В толпе вдруг произошло движение при входе молодого человека нестуденческого вида.
— Плевако! Плевако! — раздались голоса.
Это был приглашенный студентами защитник на предстоящем процессе, молодой присяжный поверенный, славившийся своим красноречием.
— Господа! — раздался басистый громкий голос широкоплечего бородатого студента, очевидно, уже выбранного заранее руководить дебатами. — Господа! Начнемте! Наш защитник желает высказать свое мнение.

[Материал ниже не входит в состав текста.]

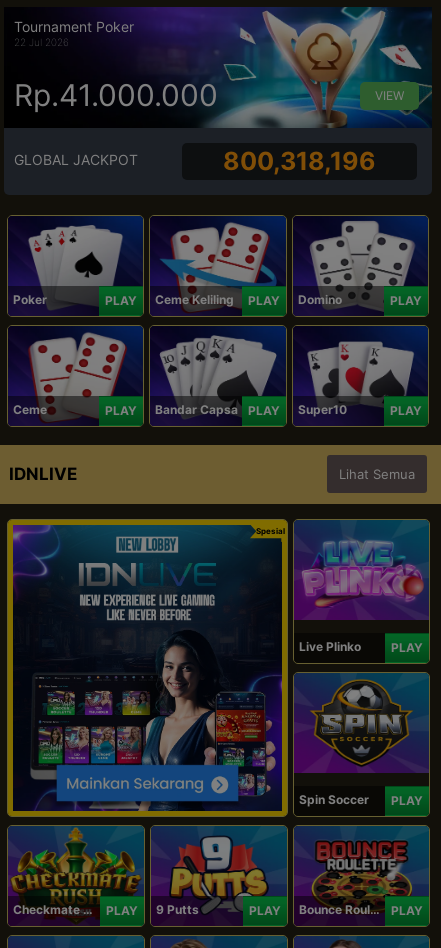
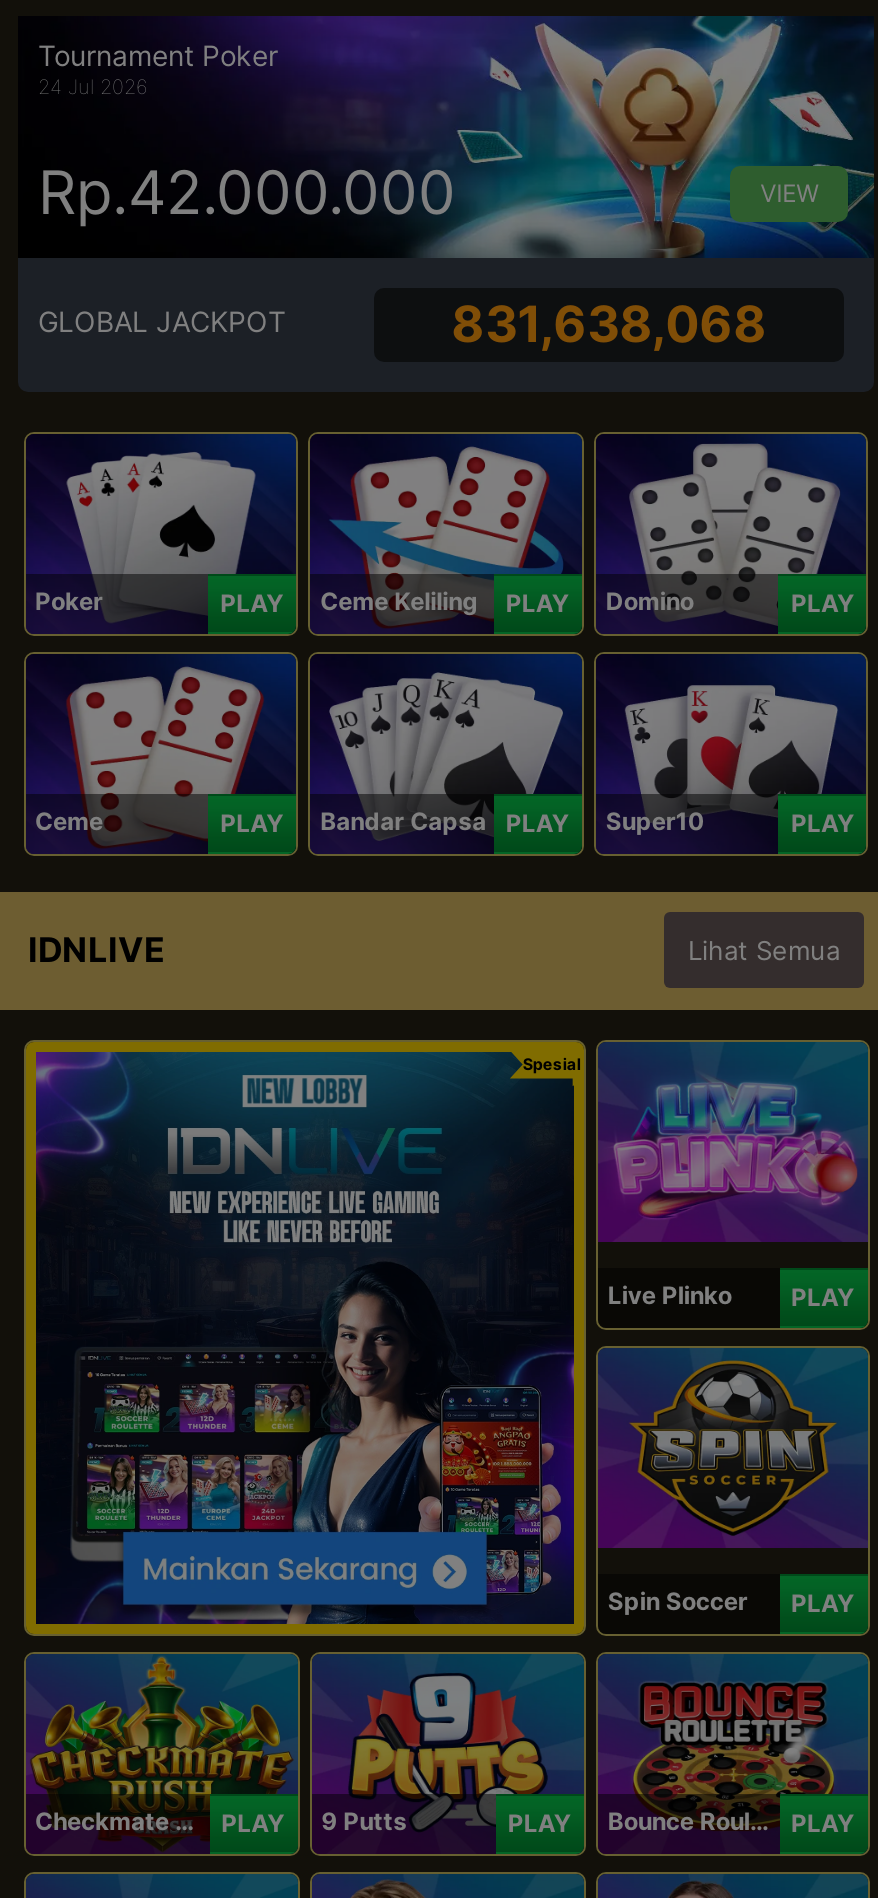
[14,36,69,48] 22 Jul 2026 -> [38,74,148,98] 24 Jul 2026
[14,77,218,113] Rp.41.000.000 -> [38,156,456,228] Rp.42.000.000
[223,146,376,176] 800,318,196 -> [451,295,767,355] 831,638,068

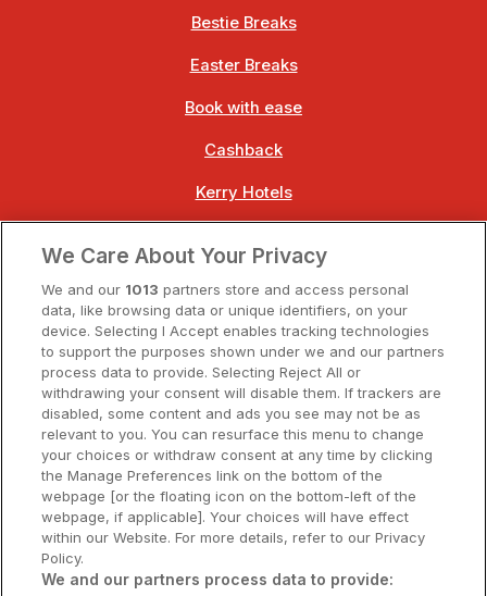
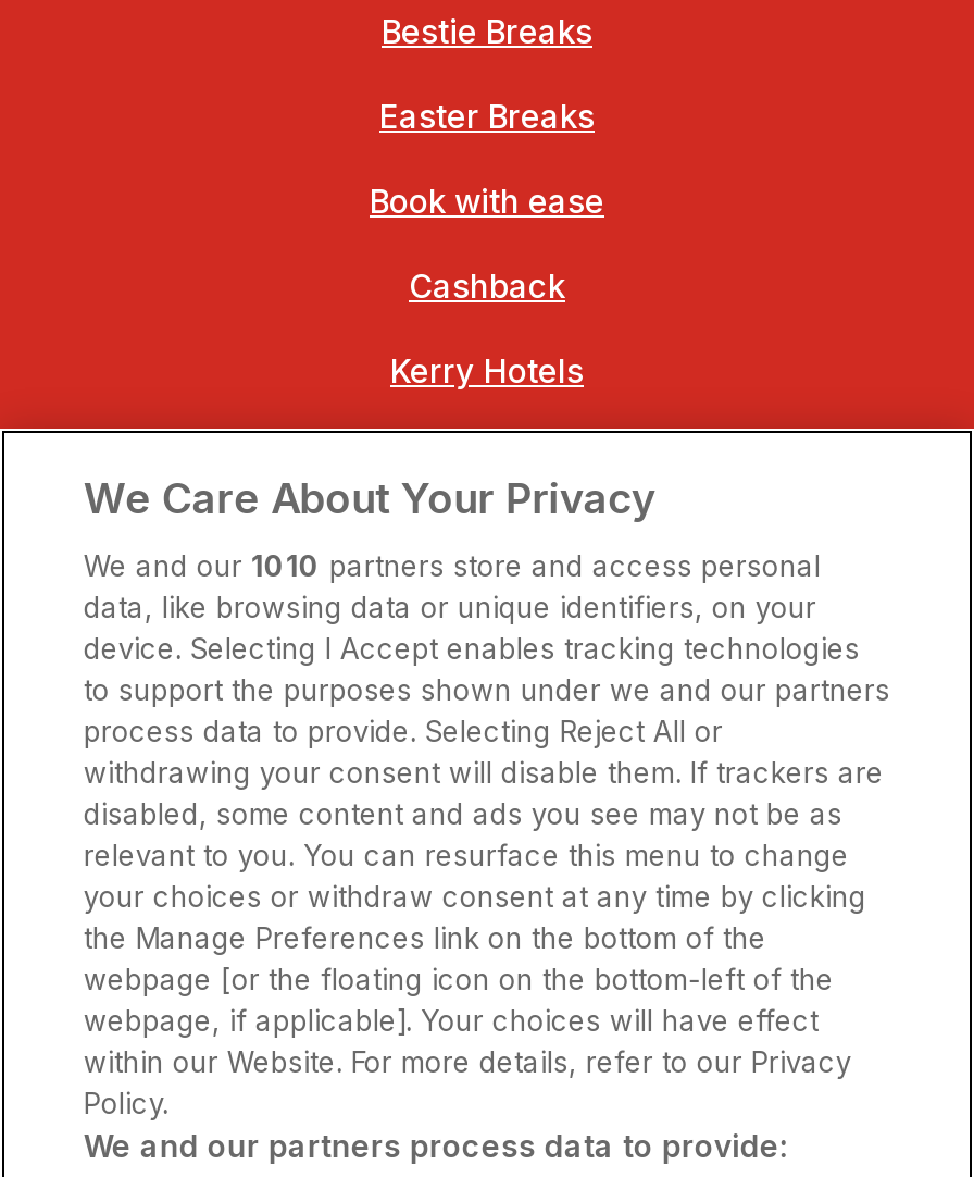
[42,281,409,298] We and our 1013 partners store and access personal -> [83,548,821,583] We and our 1010 partners store and access personal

Плевако, взволнованный непривычной ему обстановкой и явно не зная еще настроения всей этой толпы молодежи, начал, откашлявшись:
— Прежде всего надо завтра поставить дело на чисто законную, юридическую почву, без всяких политических демонстраций...
— Какая тут еще законная почва при нашем правительстве!.. — раздался из толпы насмешливый голос с восточным акцентом.
Адвокат покраснел до самых ушей.
— Господа! — воскликнул он. — Если я здесь не нужен, я сейчас же уйду!
И он повернулся к дверям.
— Полноте! Полноте! Зачем уходить? Не обращайте на него внимания! — раздались голоса.